-- Opening Marker --

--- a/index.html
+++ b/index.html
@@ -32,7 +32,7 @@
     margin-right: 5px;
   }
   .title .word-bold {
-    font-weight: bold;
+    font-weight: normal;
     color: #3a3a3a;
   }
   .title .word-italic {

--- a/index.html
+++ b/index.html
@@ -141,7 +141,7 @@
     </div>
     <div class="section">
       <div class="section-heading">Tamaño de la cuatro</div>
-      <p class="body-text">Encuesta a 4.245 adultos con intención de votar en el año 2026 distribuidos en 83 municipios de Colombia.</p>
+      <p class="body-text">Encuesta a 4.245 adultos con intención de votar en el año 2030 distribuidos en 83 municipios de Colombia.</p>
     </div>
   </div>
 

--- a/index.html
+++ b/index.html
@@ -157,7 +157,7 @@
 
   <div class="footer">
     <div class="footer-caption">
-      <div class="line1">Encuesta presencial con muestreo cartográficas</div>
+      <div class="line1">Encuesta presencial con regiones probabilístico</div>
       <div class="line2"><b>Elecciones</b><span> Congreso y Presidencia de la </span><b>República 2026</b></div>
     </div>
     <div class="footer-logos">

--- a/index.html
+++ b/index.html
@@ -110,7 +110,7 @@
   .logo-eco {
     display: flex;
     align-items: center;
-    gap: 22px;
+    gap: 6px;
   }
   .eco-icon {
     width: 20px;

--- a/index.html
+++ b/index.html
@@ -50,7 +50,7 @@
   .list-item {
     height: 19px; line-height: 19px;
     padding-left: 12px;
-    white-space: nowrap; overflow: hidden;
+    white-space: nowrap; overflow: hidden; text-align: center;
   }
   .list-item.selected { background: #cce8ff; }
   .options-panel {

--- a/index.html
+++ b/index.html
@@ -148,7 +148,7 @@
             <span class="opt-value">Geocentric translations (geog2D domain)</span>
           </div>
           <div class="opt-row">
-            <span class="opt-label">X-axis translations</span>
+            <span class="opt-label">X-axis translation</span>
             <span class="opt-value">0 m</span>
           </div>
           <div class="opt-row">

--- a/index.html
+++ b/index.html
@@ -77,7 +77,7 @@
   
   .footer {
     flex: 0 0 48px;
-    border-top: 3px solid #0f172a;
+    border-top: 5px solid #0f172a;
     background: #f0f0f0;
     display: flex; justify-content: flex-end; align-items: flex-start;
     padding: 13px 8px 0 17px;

-- Closing Marker --
-- Opening Marker --

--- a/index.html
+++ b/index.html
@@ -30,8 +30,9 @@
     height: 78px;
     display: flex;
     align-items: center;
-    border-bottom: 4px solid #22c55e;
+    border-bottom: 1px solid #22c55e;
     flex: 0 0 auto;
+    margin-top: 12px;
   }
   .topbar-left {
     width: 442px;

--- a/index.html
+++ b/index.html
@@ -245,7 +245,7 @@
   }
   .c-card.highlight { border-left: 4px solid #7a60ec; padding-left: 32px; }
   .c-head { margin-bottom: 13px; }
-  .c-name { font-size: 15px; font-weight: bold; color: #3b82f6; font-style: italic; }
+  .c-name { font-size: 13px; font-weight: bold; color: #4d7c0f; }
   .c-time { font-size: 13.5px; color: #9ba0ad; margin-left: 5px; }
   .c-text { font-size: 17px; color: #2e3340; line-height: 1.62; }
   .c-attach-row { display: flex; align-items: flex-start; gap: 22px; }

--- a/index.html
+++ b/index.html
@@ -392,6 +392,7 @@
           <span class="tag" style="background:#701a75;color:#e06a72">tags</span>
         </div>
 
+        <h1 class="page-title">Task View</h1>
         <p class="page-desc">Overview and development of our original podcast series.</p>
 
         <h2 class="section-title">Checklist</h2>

-- Closing Marker --

— PROBLEM DESCRIPTION —
The entries above hold a line with "flex: 0 0 auto;" and a later line with "15px; font-weight: bold;". Write out exactly those lines and all lines between, nothing more.

— FINISHED TASK —
     flex: 0 0 auto;
+    margin-top: 12px;
   }
   .topbar-left {
     width: 442px;

--- a/index.html
+++ b/index.html
@@ -245,7 +245,7 @@
   }
   .c-card.highlight { border-left: 4px solid #7a60ec; padding-left: 32px; }
   .c-head { margin-bottom: 13px; }
-  .c-name { font-size: 15px; font-weight: bold; color: #3b82f6; font-style: italic; }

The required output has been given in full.